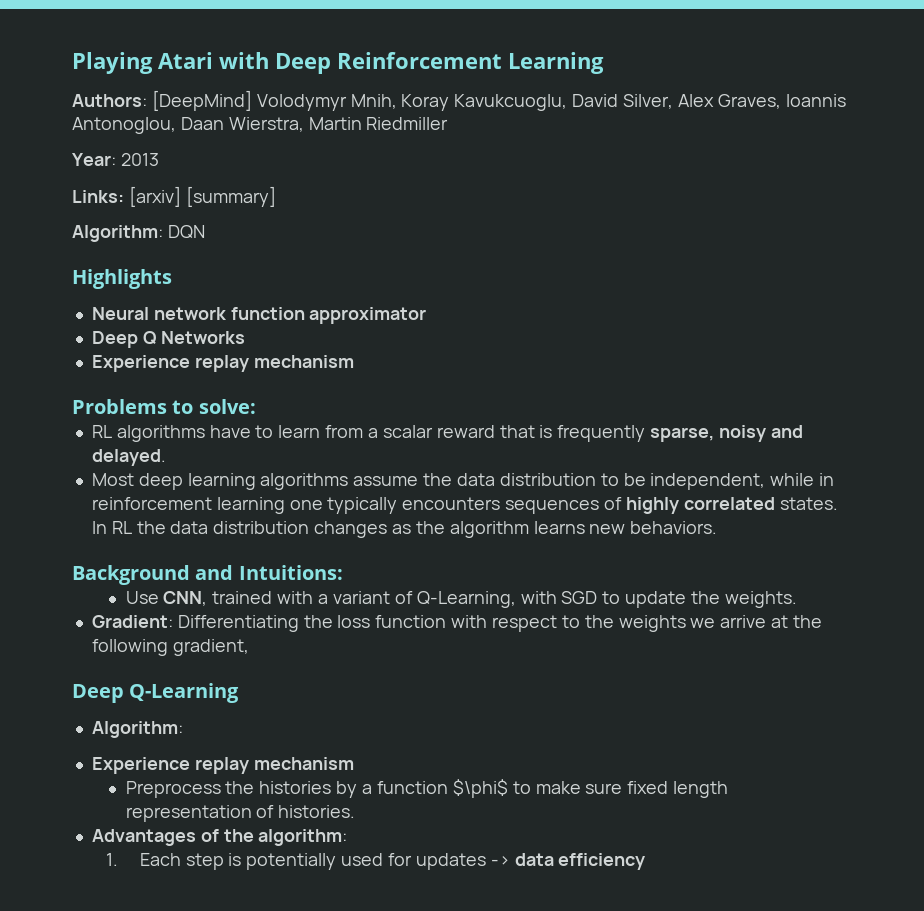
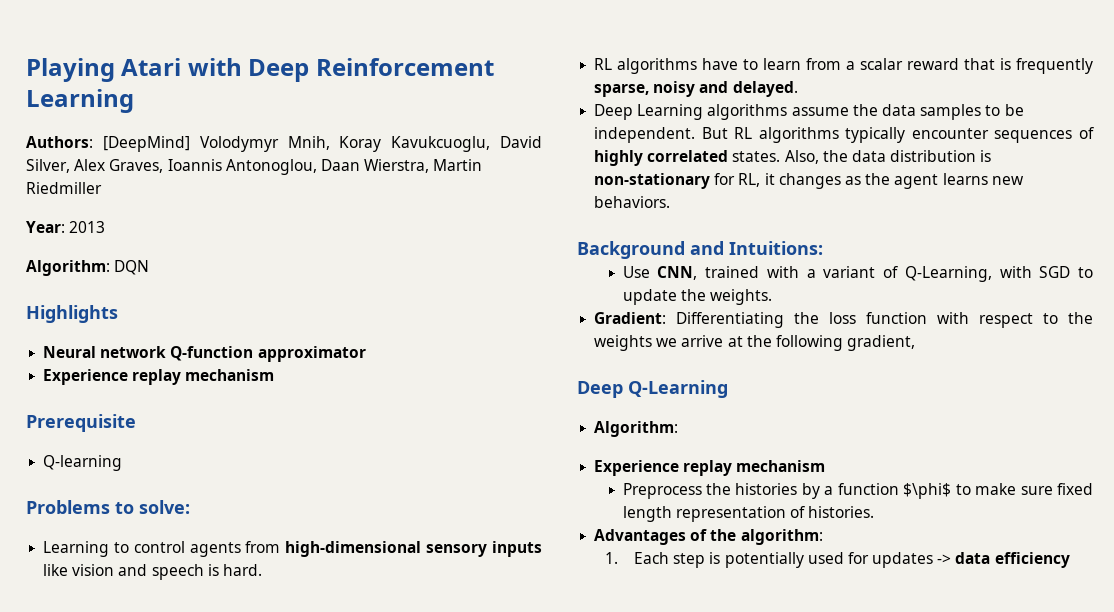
[72,186,276,207] // Links: [arxiv] [summary] -> (106, 227) none
[230,307,305,320] function -> [170,346,254,361] Q-function
[91,331,245,348] [91,355,354,372] // Deep Q Networks // Experience replay mechanism -> [43,369,275,385] [26,414,136,432] [43,455,123,471] // Experience replay mechanism // Prerequisite // Q-learning
(256, 406) none -> [43,541,542,557] [43,564,262,580] // Learning to control agents from high-dimensional sensory inputs like vision and speech is hard.
[91,473,256,490] Most deep learning -> [594,104,704,120] Deep Learning
[499,473,596,486] distribution -> [920,104,982,120] samples
[650,473,835,490] [91,497,501,514] independent, while in reinforcement learning one typically encounters -> [594,127,989,143] independent. But RL algorithms typically encounter
[91,521,310,534] In RL the data distribution -> [784,150,992,164] [594,173,775,189] Also, the data distribution is non-stationary for RL, it
[449,521,529,538] algorithm -> [894,174,939,189] agent

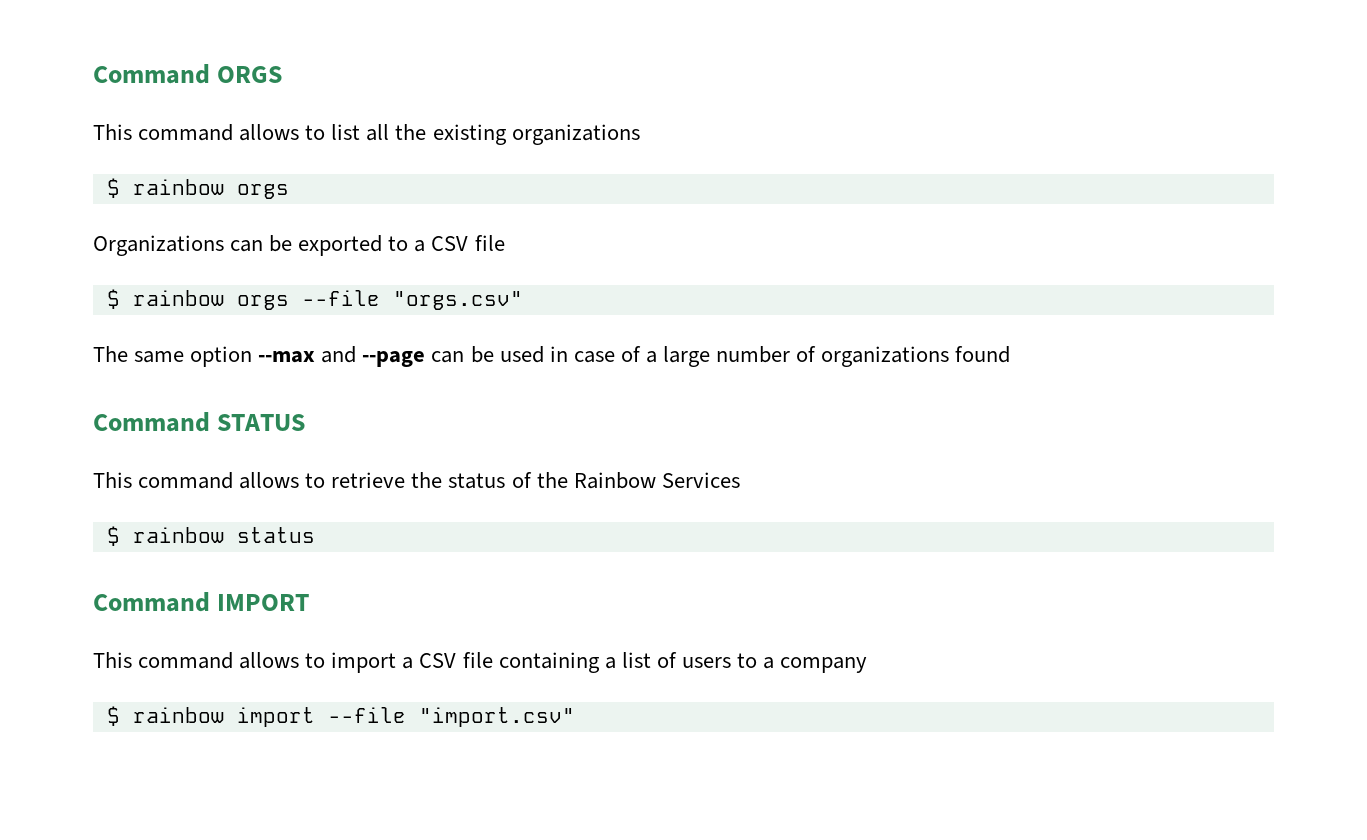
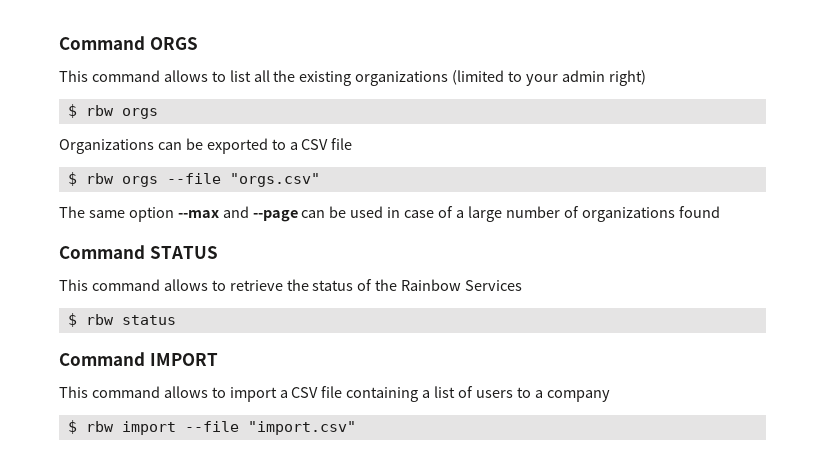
[106,178,224,198] // $ rainbow -> [452,70,646,86] [67,104,114,118] (limited to your admin right) // $ rbw
[132,290,224,306] rainbow -> [85,173,114,184] rbw
[132,527,224,543] rainbow -> [85,314,114,325] rbw
[132,707,224,723] rainbow -> [85,421,114,432] rbw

--------------------

WHAT THE TASK ASKS: The answer is the full set of records printed exactly, less the pictures.

SOLUTION FOR THIS EXERCISE:
[72,186,276,207] // Links: [arxiv] [summary] -> (106, 227) none
[230,307,305,320] function -> [170,346,254,361] Q-function
[91,331,245,348] [91,355,354,372] // Deep Q Networks // Experience replay mechanism -> [43,369,275,385] [26,414,136,432] [43,455,123,471] // Experience replay mechanism // Prerequisite // Q-learning
(256, 406) none -> [43,541,542,557] [43,564,262,580] // Learning to control agents from high-dimensional sensory inputs like vision and speech is hard.
[91,473,256,490] Most deep learning -> [594,104,704,120] Deep Learning
[499,473,596,486] distribution -> [920,104,982,120] samples
[650,473,835,490] [91,497,501,514] independent, while in reinforcement learning one typically encounters -> [594,127,989,143] independent. But RL algorithms typically encounter
[91,521,310,534] In RL the data distribution -> [784,150,992,164] [594,173,775,189] Also, the data distribution is non-stationary for RL, it
[449,521,529,538] algorithm -> [894,174,939,189] agent

[106,178,224,198] // $ rainbow -> [452,70,646,86] [67,104,114,118] (limited to your admin right) // $ rbw
[132,290,224,306] rainbow -> [85,173,114,184] rbw
[132,527,224,543] rainbow -> [85,314,114,325] rbw
[132,707,224,723] rainbow -> [85,421,114,432] rbw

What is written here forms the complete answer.